No dia que meu pai foi cremado eu já havia reforçado meu estômago com aço durante a noite. Fui para o cemitério pensando em todas as pessoas que eu nunca havia visto e que me cumprimentariam entristecidas e nas tantas outras que nem sabiam quem eu era. Eu não me importei, não me importo nem vou me importar com isso, minha família e meus amigos sabem quem eu sou, isso já basta. Mas, como em vários momentos da minha vida, naquela hora eu queria ser invisível. Geralmente quando me acometo desse desejo é por curiosidade, curiosidade de saber como as pessoas que eu conheço são quando a sós e sem muralhas. Daquela vez eu só queria me livrar da fadada pergunta! Para meu espanto, em determinado momento um dos meus irmãos pergunta:
– E tu, como é que tu tá? – Minha resposta é a de sempre. Reprimo um sorriso irônico, eu não queria ser mal interpretada, só estava cansada de ouvir sempre a mesma coisa. Até que ele pergunta:
– Não tem resposta? – FINALMENTE!! Grito por dentro.
– Não, não tem – seria tão difícil para ao outros entenderem isso? Eu não tinha resposta. Havia só pensamentos, sensações e um monólogo para meu pai todas as noites. Eu não sabia onde ele estava, eu só sabia que eu falava, isso eu ainda podia fazer, apesar de optar pelo silêncio no restante do dia. Eu queria muito que as pessoas parassem de me perguntar aquilo, eu queria voltar para casa, eu queria compartilhar o silêncio com alguém que não saberia o que dizer pra me confortar.
Aos poucos as sensações foram virando sentimento: eu não sentia que painho havia ido embora, eu não sentia que devia tê-lo abraçado mais, ter dito que o amava. Todos os dias eu esperava que isso viesse, mas não veio. O que veio foi o primeiro pensamento “meu pai morreu no hospital que eu nasci.” Uma grande ironia da vida, talvez? Só se for dessas que não fazem o menor sentido, nem nos ensinam nada. Deixei isso pra lá e de repente eu queria falar, falar montes de pensamentos que brotavam do nada, mas um dos pares de ouvidos que eu queria não estava por perto e o outro sempre desviava do assunto. Desisti. A tempestade foi passando. Já consigo escrever, apesar de mareada, nesse momento um abraço cairia bem do par de ouvidos que desvia do assunto.
O que fez a tempestade passar? Meu pai. Meus monólogos noturnos, longos, repetitivos e fatigantes tiveram uma resposta curta. Na madrugada do sábado ele foi respondido com uma invasão a um sonho tranqüilo e insignificante.
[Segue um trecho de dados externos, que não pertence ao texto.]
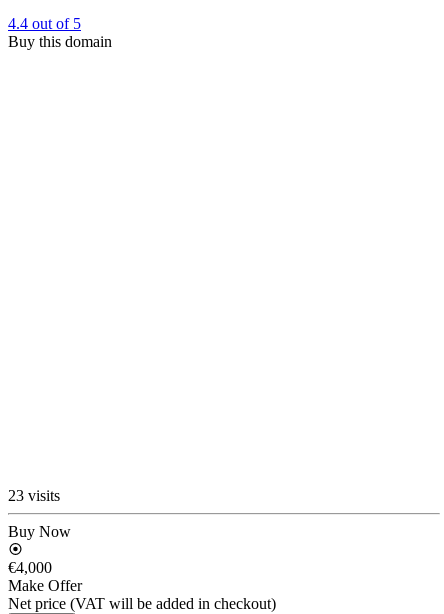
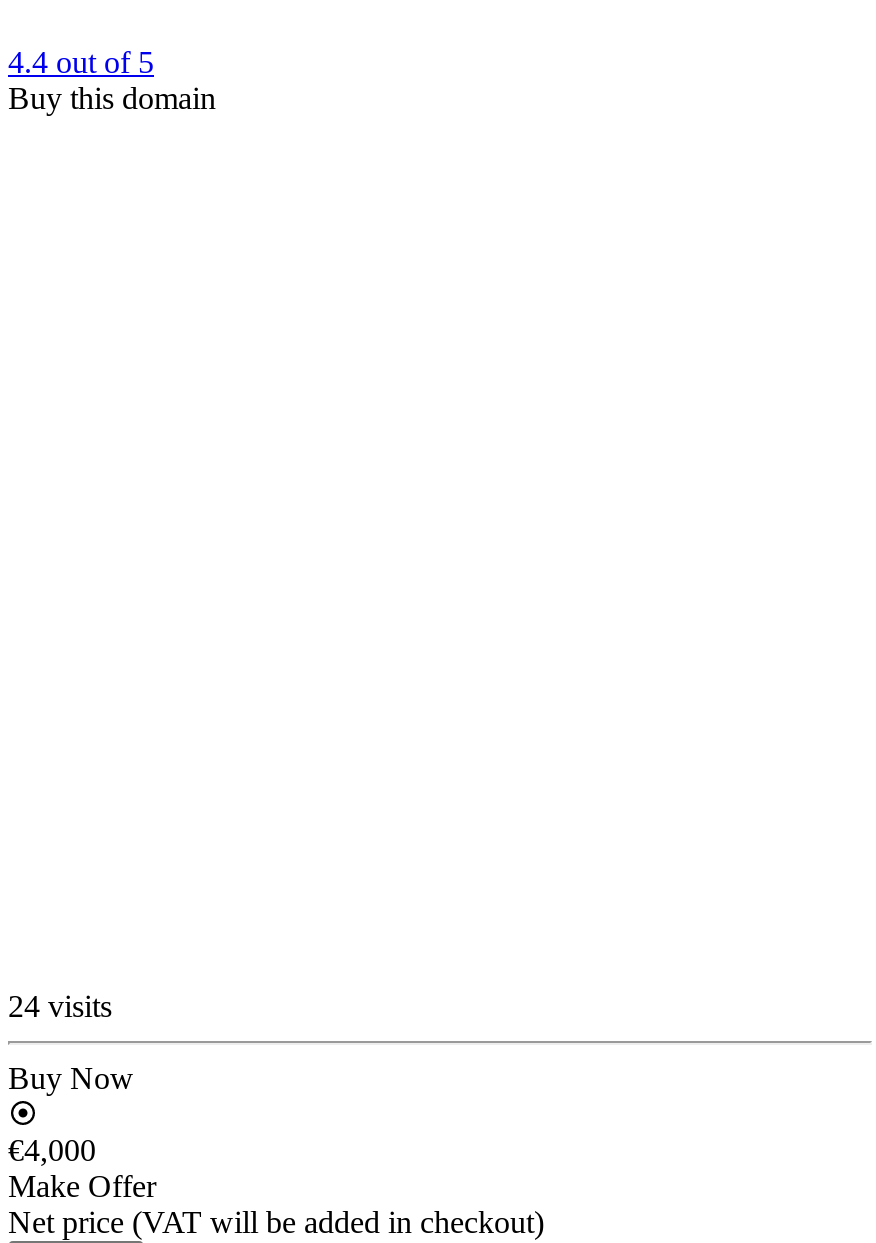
- 23 visits
+ 24 visits
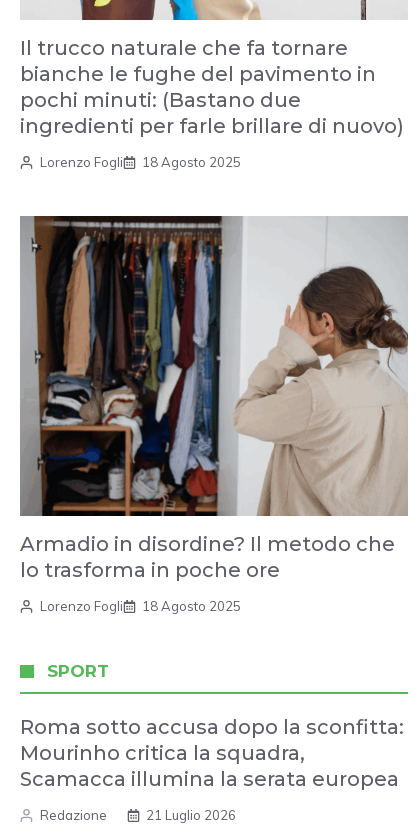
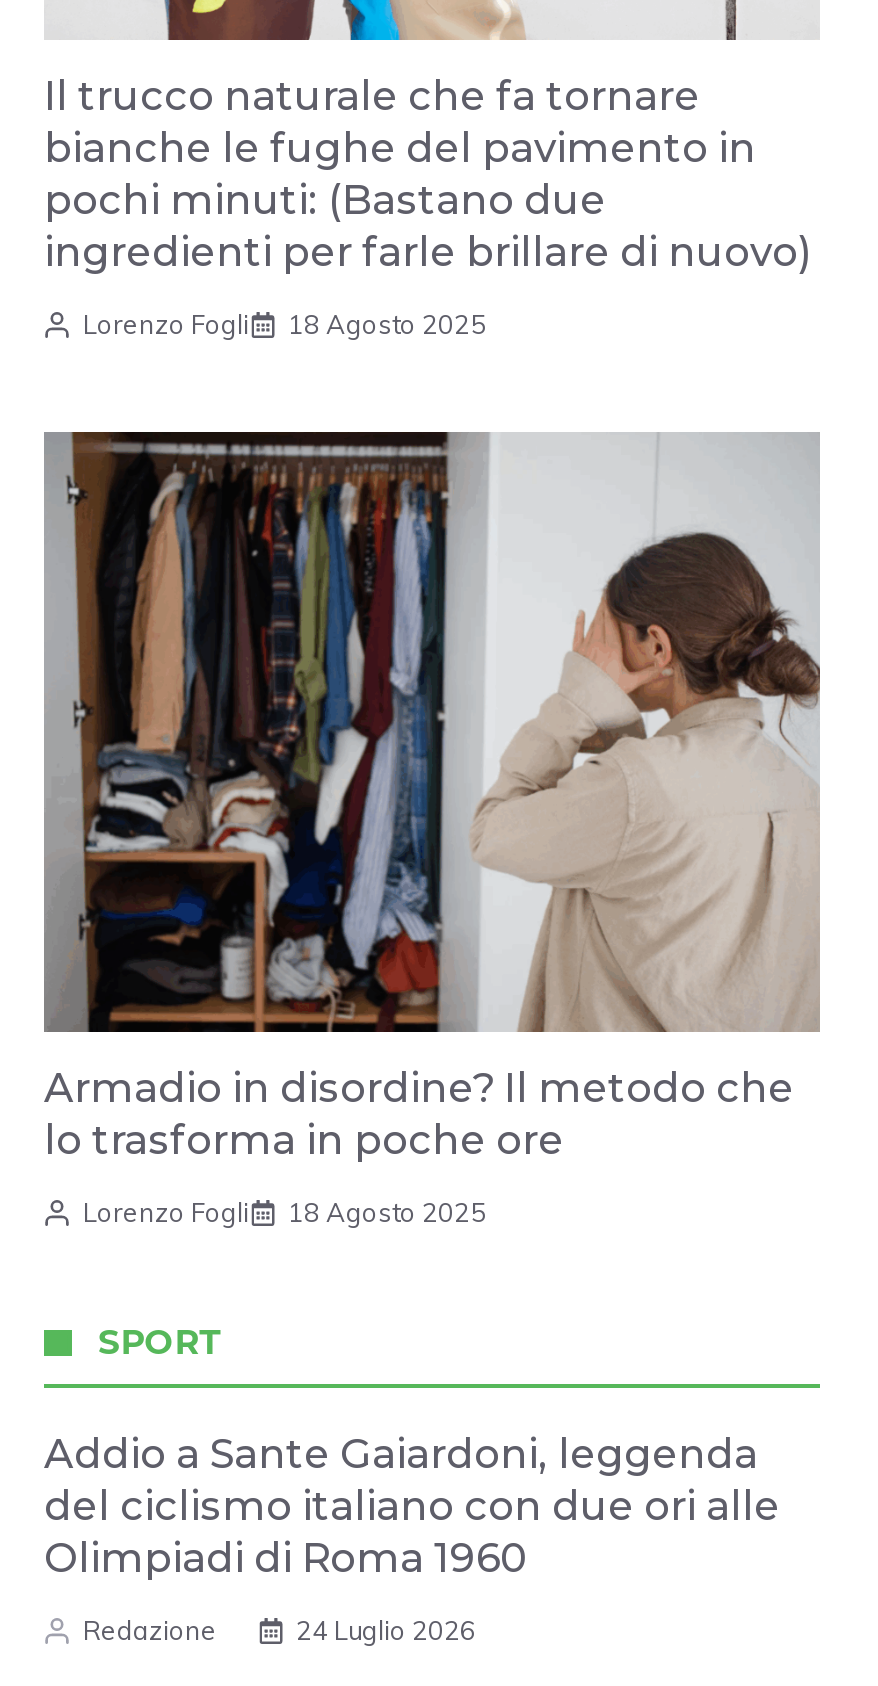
- Roma sotto accusa dopo la sconfitta:
- Mourinho critica la squadra,
- Scamacca illumina la serata europea
+ Addio a Sante Gaiardoni, leggenda
+ del ciclismo italiano con due ori alle
+ Olimpiadi di Roma 1960

- 21 Luglio 2026
+ 24 Luglio 2026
Com grande susto me deparo com um pai sentado na minha cama. Ganhei um abraço e muitas, muitas perguntas.
Uma certeza meu pai me deu, ele pode me ouvir. O par de ouvidos que estava longe havia me avisado que alguém queria conversar comigo, mas não foi preciso intermediação. O que eu tinha pra ouvir, pude ouvir do meu próprio pai. O par de ouvidos de longe me tirou a preocupação que o ar confuso de painho me causou, já tem gente com ele.
Nunca senti vontade de chorar pelo meu pai, pois sempre soube que ele iria para um lugar bom. Estive preocupada com seus sentimentos e pensamentos, mas me assegurei de dizer tudo o que devia. Não quero mais nem menos do que isso, meu pai está comigo como sempre esteve. Não quero emitir um grito de dor para o mundo todo ouvir se não tenho essa dor. Não quero ser maior do que eu já sou, sendo do meu tamanho já posso ser vista pelas pessoas que importam, inclusive meu pai. E eu não quero falar como eu estou por que isso pode ser visto no meu rosto todos os dias. As pessoas só tiveram de se calar para que eu pudesse me ouvir e assim responder a todos com o silêncio das palavras escritas.